Now people are meeting digitally in higher and higher numbers and who benefits?

That’s right, advertisers.

In addition, the limelight hogs are out in greater numbers as well, each looking to attract that extra follower.

These persons aren’t afraid to invade your privacy in favour of earning a ‘like’.

Facebook, Instagram, Twitter, and Tik Tok, which are the biggest individual-to-masses platforms that exist, have agreed with governments that part of the responsibility of regulating what can and cannot be posted to avoid abuses lies with them.

There are benefits, as in the cases of the many instances of abuse meted out by the police in the United States by police on black men. Those abuses are coming to light in more and more cases and have opened an important conversation around the world.

Along with that conversation, led by the Black Lives Matter movement, is one about responsibility.

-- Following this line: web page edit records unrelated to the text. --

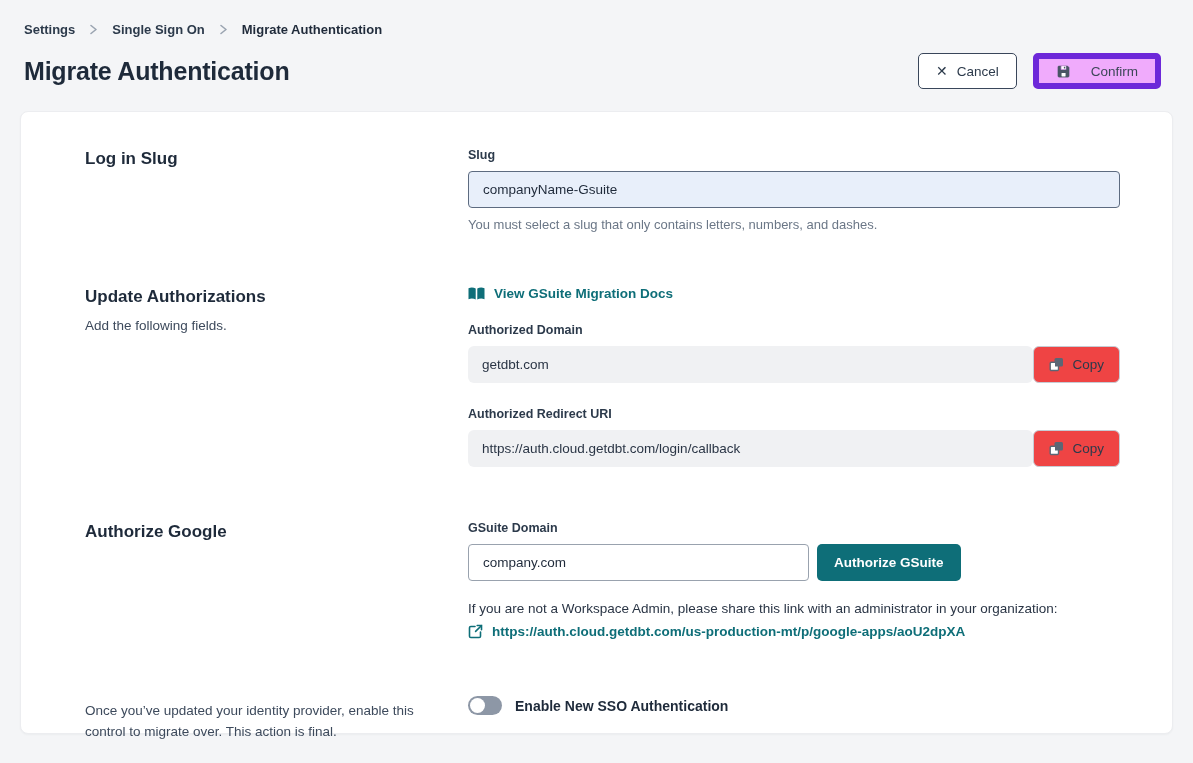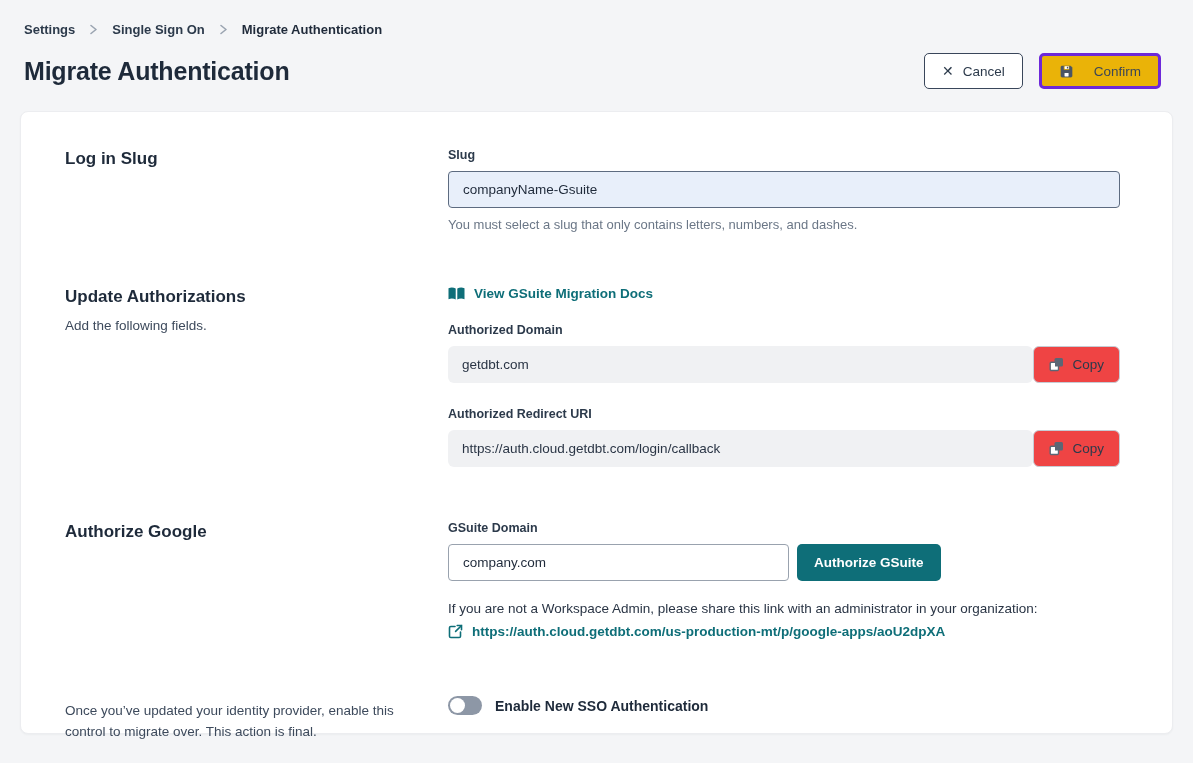--- a/index.html
+++ b/index.html
@@ -20,35 +20,35 @@
   .page-title { font-size: 25px; font-weight: 700; color: #1e2a3a; letter-spacing: -0.2px; }
   .header-actions { display: flex; gap: 16px; }
   .btn {
     display: inline-flex; align-items: center; gap: 9px;
     height: 36px; padding: 0 17px;
     border-radius: 5px; font-size: 13.5px; font-weight: 400;
     cursor: pointer; background: #ffffff;
     font-family: inherit; color: #2c3a4b;
   }
   .btn-cancel { border: 1px solid #39465a; }
-  .btn-confirm { border: 3px solid #6d28d9; background: #eab308; color: #3c4757; gap: 20px; }
+  .btn-confirm { border: 6px solid #6d28d9; background: #f0abfc; color: #3c4757; gap: 20px; }
   .btn svg { flex: 0 0 auto; }
   .x-glyph { font-size: 14px; font-weight: 700; color: #2c3a4b; line-height: 1; }
 
   
   .card {
     margin: 22px 20px 0 20px;
     background: #ffffff;
     border: 1px solid #ecedf0;
     border-radius: 8px;
     box-shadow: 0 1px 2px rgba(30,42,58,0.04);
     padding: 36px 52px 30px 44px;
     height: 623px;
   }
-  .section { display: grid; grid-template-columns: 383px 1fr; }
+  .section { display: grid; grid-template-columns: 383px 1fr; margin-left: 20px; }
   .section + .section { margin-top: 54px; }
   .section-left { padding-right: 40px; }
   .section-title { font-size: 17px; font-weight: 700; color: #1e2a3a; line-height: 1.3; }
   .section-desc { margin-top: 8px; font-size: 13.5px; color: #3d4a5c; line-height: 1.55; max-width: 336px; }
 
   .field-label { font-size: 12.5px; font-weight: 700; color: #2c3a4b; margin-bottom: 9px; }
   .helper-text { margin-top: 9px; font-size: 13px; color: #6b7787; }
 
   .text-input {
     width: 100%; height: 37px;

Facebook, Instagram, Twitter, and Tik Tok, which are the biggest individual-to-masses platforms that exist, have agreed with governments that part of the responsibility of regulating what can and cannot be posted to avoid abuses lies with them.

But again, these abuses are individual on individual and do not take into account the abuses by organisations who use these platforms’ creation of a profile of your likes and dislikes to sell you on their products. 

It may not seem like a big deal when compared to some of the other issues when it comes to social media, but maybe you will agree that not knowing what someone else is doing with the information it collects on you, information you don’t really want to share, is as scary as all dangers that are more obvious. And that is even if they promise not to do anything with that information. In essence, the advent of social media has killed the idea of privacy, unless, of course, you stay off the Internet and miss out on the many wonderful advantages it offers.